Colin Powell n’avait pas hésité à prendre ses distances avec le parti républicain, soutenant par exemple en 2008 la candidature du démocrate Barack Obama, qui allait devenir le premier président noir des Etats-Unis.
Il avait annoncé en 2020 qu’il voterait pour Joe Biden, en dénonçant les « mensonges » de Donald Trump, après avoir déjà voté Hillary Clinton en 2016.
« Je n’aurais jamais utilisé ce mot pour aucun des quatre présidents pour lesquels j’ai travaillé: il ment », avait-il affirmé.
Colin Powell, aux origines modestes, a grandi à New York, où il est né le 5 avril 1937 à Harlem et où il a étudié la géologie.
Il avait commencé sa carrière militaire en 1958. D’abord posté en Allemagne, il avait été envoyé au Vietnam à deux reprises.
Il avait été chargé d’enquêter sur le massacre de My Lai, considéré comme l’un des épisodes les plus noirs de l’histoire de l’armée américaine.

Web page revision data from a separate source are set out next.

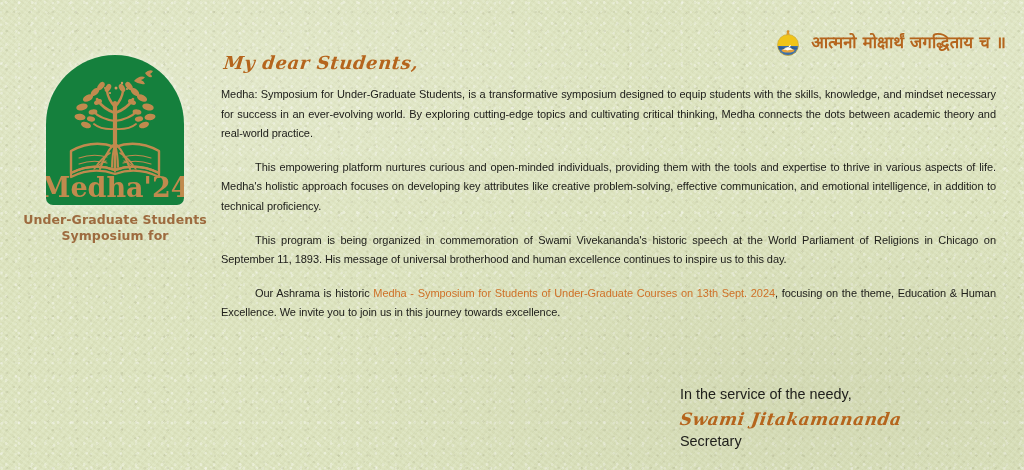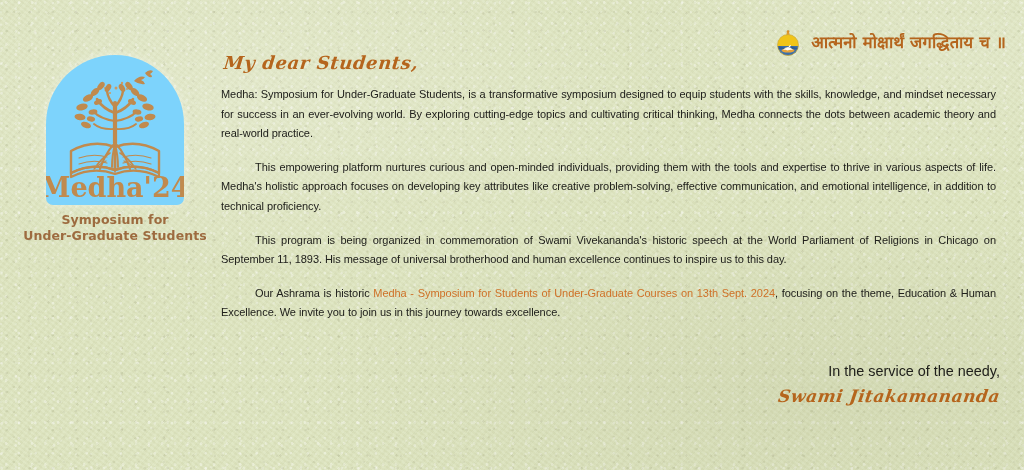--- a/index.html
+++ b/index.html
@@ -103,7 +103,7 @@
     width: 138px;
     height: 150px;
     margin: 0 auto;
-    background: #7dd3fc;
+    background: #15803d;
     border-radius: 69px 69px 7px 7px;
     box-shadow: 0 0 10px rgba(255,255,255,0.45);
     overflow: hidden;

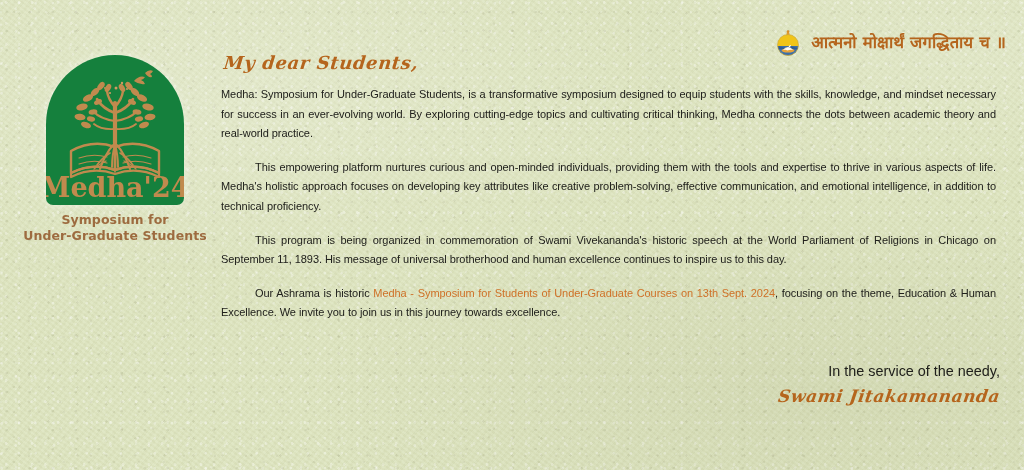--- a/index.html
+++ b/index.html
@@ -306,8 +306,8 @@
       </svg>
     </div>
     <div id="logo-subtitle">
+      <div>Under-Graduate Students</div>
       <div>Symposium for</div>
-      <div>Under-Graduate Students</div>
     </div>
   </div>
 

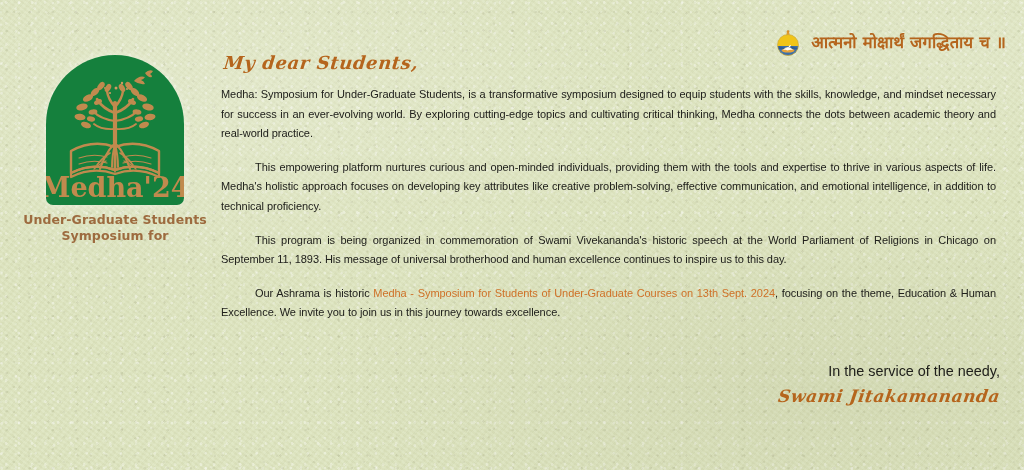--- a/index.html
+++ b/index.html
@@ -154,9 +154,9 @@
   #closing-block {
     position: absolute;
     right: 24px;
-    top: 362px;
+    top: 385px;
     width: 320px;
-    text-align: right;
+    text-align: left;
     z-index: 4;
   }
   #closing-line {

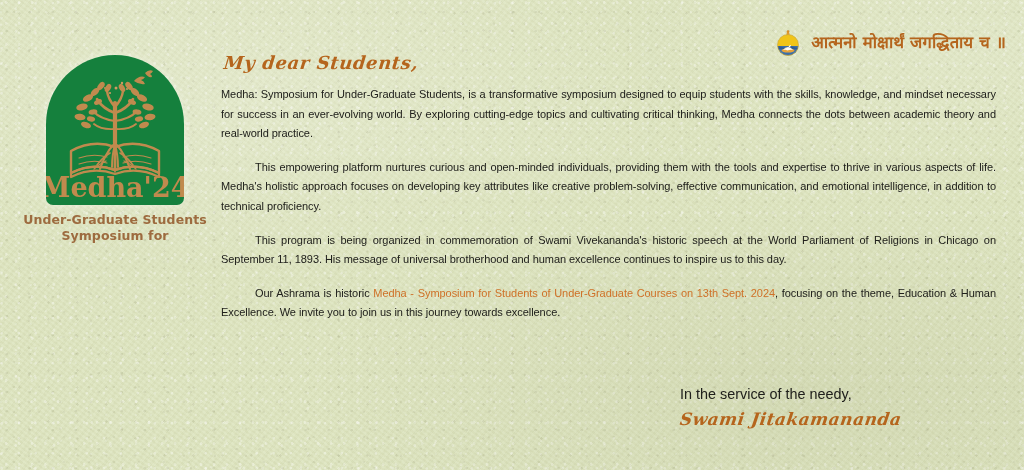--- a/index.html
+++ b/index.html
@@ -324,6 +324,7 @@
   <div id="closing-block">
     <div id="closing-line">In the service of the needy,</div>
     <div id="signature">Swami Jitakamananda</div>
+    <div id="designation">Secretary</div>
   </div>
 
 </div>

Le ton de son rapport avait été critiqué, certains considérant qu’il rejetait toute faute imputable aux militaires.
Rendu populaire par sa gestion de la première guerre du Golfe contre l’Irak en 1991, il avait été vu comme un candidat crédible pour devenir le premier président américain noir mais ne s’était finalement pas présenté.
Colin Powell avait donné son nom à une doctrine, officieuse, selon laquelle si les Etats-Unis doivent intervenir dans un conflit étranger, ils doivent déployer une force puissante avec des objectifs politiques clairs.